- [DATA FOR THIS TASK]:
--------------------------------------------------

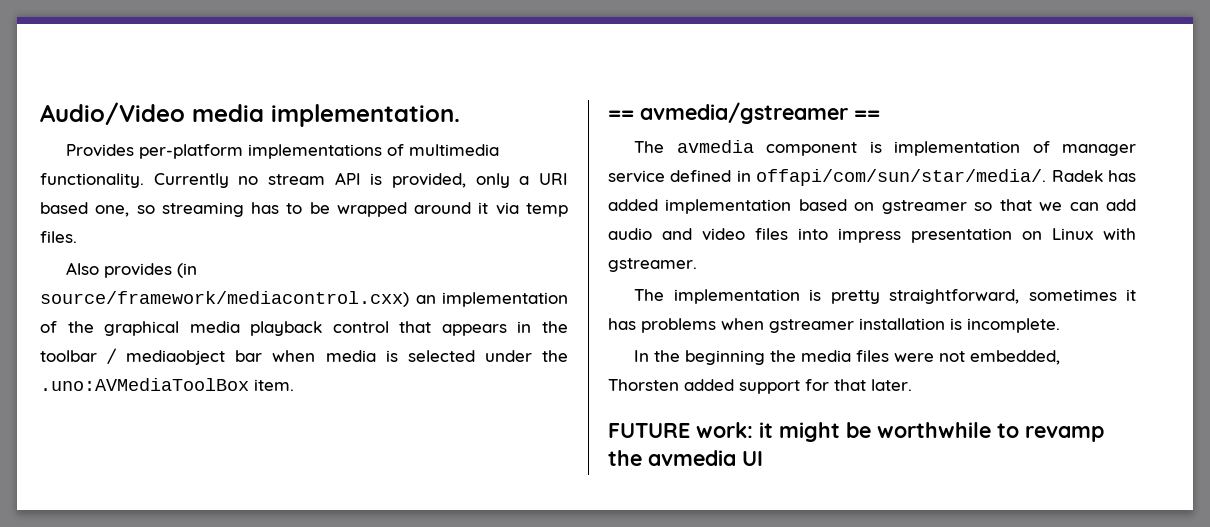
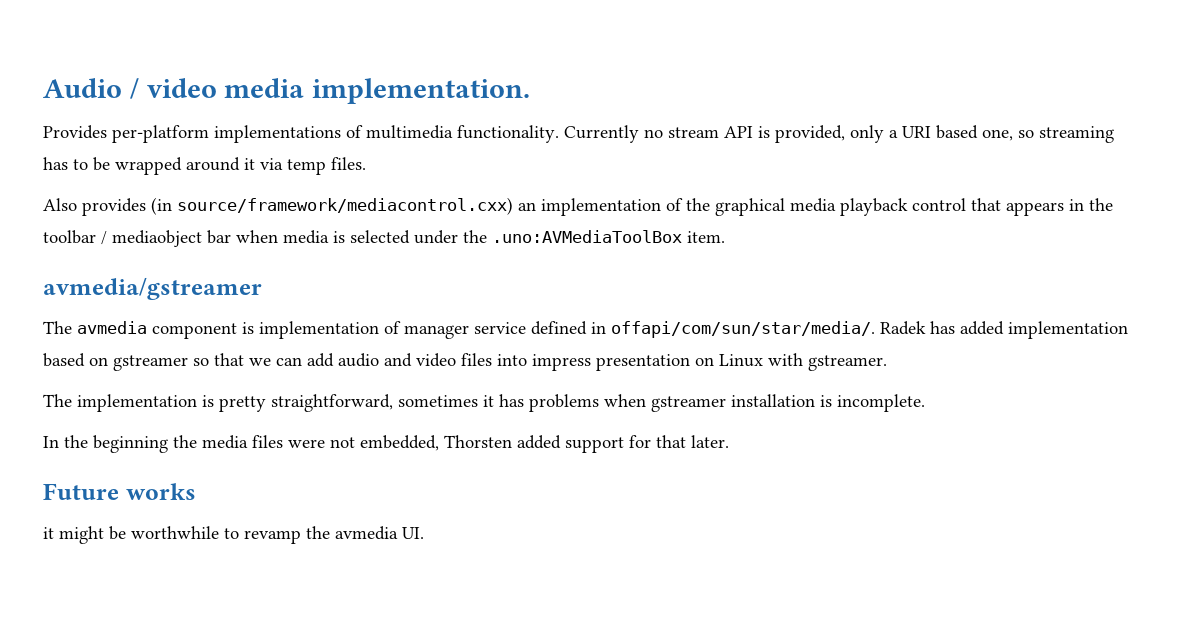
- Audio/Video media implementation.
+ Audio / video media implementation.
- == avmedia/gstreamer ==
+ avmedia/gstreamer
- FUTURE work: it might be worthwhile to revamp the avmedia UI
+ Future works
+ it might be worthwhile to revamp the avmedia UI.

--------------------------------------------------

- [EXERCISE DESCRIPTION]: Report the count of lines in the listing above that include "revamp", and nothing more.

- [WORKED SOLUTION]: 2